Someone else started to laugh, and then stopped just as suddenly.

A stoop-shouldered man stood up and held his glass tankard high. “ ’Ere’s ter nothin’!” he said with a grin. “ ’Ere’s ter terday, ’cos termorrer yer could be dead.” He drank down the entire glass without taking it from his lips to draw breath.

“Shut yer mouth, yer fool!” the man nearest to him hissed, hard anger in his face, his fist clenched on the tabletop.

The man subsided sullenly, his grin vanished. “I never said nothin’!” he snarled. “Our day’s gonna come! An’ soon.”

“Then we’ll see ’ow much sugar they can eat!” his companion said between his teeth.

“Yer say ‘sugar’ again an’ I’ll put yer bleedin’ lights out meself!” the first man threatened, his eyes hot and black, and hideously sober. “I’ll practice on yer, ready fer all them foreigners wot’s poisonin’ this city an’ takin’ wot should be ours.”

This time there was no reply.

Pitt hated everything about this public house—the smell of it, the sudden anger in the air, the defeat, the gleam of gaslight on the battered pewter mugs, the stale sawdust—but he knew it was his job to overhear. He hunched lower down into himself and sipped at the cider.

Half an hour later a couple of street women came in, soliciting business. They looked tired, dirty, overeager, and for a few moments Pitt was as angry as Charlie had been, for the poverty and despair that made women walk alone around streets and public houses trying to sell their bodies to strangers. It was a squalid and often dangerous way to earn a little money. It was also quick, usually certain, and easier to come by than sweatshop or factory labor, and in the short term, far better paid.

There was a burst of laughter, coarse, overloud.

A man at the table next to Pitt was drowning his sorrows, afraid to go home and tell his wife he had lost his job. He was probably drinking the little money he had left, next week’s rent, tomorrow’s food. There was a gray hopelessness in his face.

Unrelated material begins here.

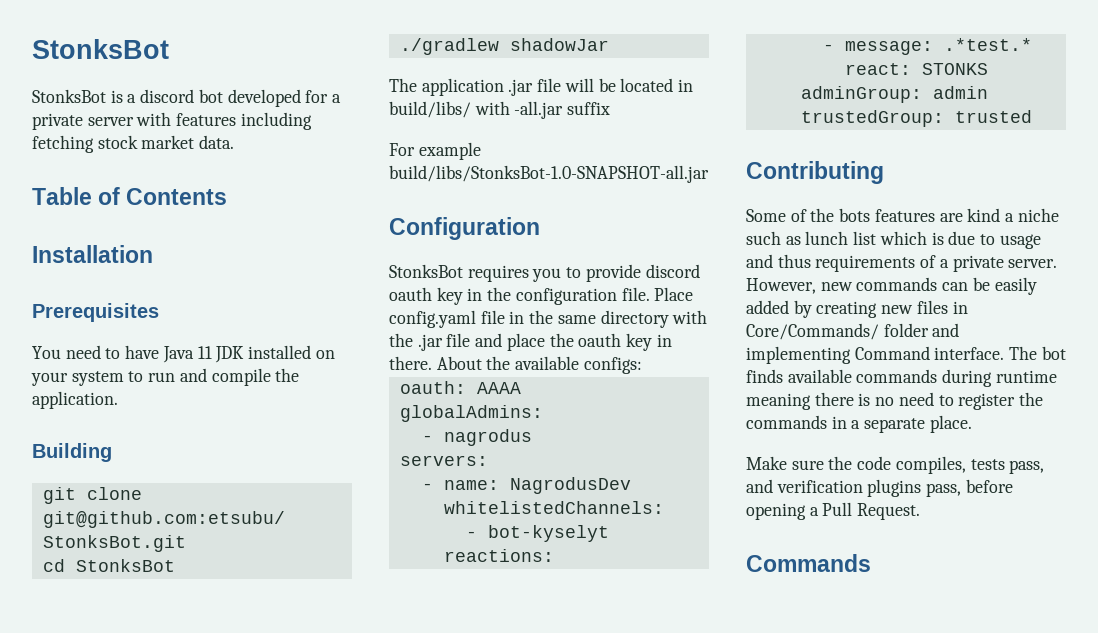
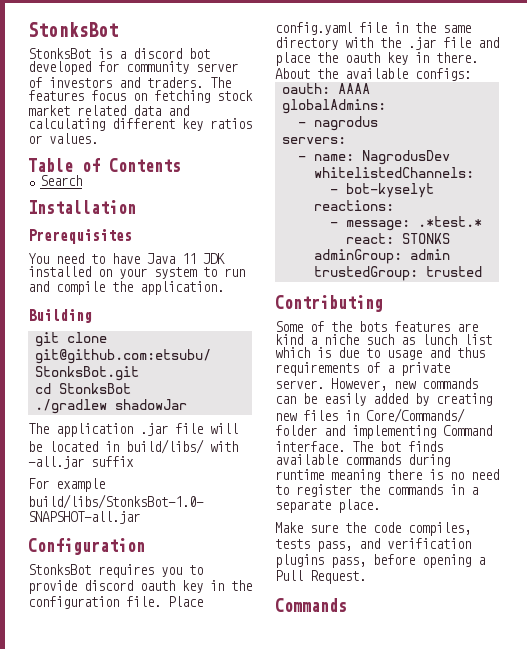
- StonksBot is a discord bot developed for a private server with features including fetching stock market data.
+ StonksBot is a discord bot developed for community server of investors and traders. The features focus on fetching stock market related data and calculating different key ratios or values.
+ Search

A youth named Joe was telling his friend Percy how he planned to save enough money to buy his own barrow and start selling brushes farther west, where it was safer and he could make a better profit. One day he would move and find rooms somewhere else, maybe in Kentish Town, or even Pinner.

Pitt stood up to leave. He had learned all he was going to, and none of it was anything Narraway would not already know. The East End was a place of anger and misery where one incident would be enough to set it alight with rebellion. It would be put down by force, and hundreds would die. The rage would be submerged again, until next time. There would be a few articles about it in the newspapers. Politicians would make statements of regret, and then return to the serious business of making sure that everything stayed as much as possible the same.

He trudged back towards Heneagle Street with his shoulders hunched and his head down.

The remarks about sugar had seemed irrelevant to the rest of the conversation, at least on the surface, and yet they had been said with such bitterness of feeling that they stayed in his mind over the next few days. He had realized from snatches of conversation overheard in the various places he called at in the course of his duties just how many people were dependent in one way or another on the three sugar factories in Spitalfields. The money that was earned from them was spent in the shops, in the taverns and on the streets.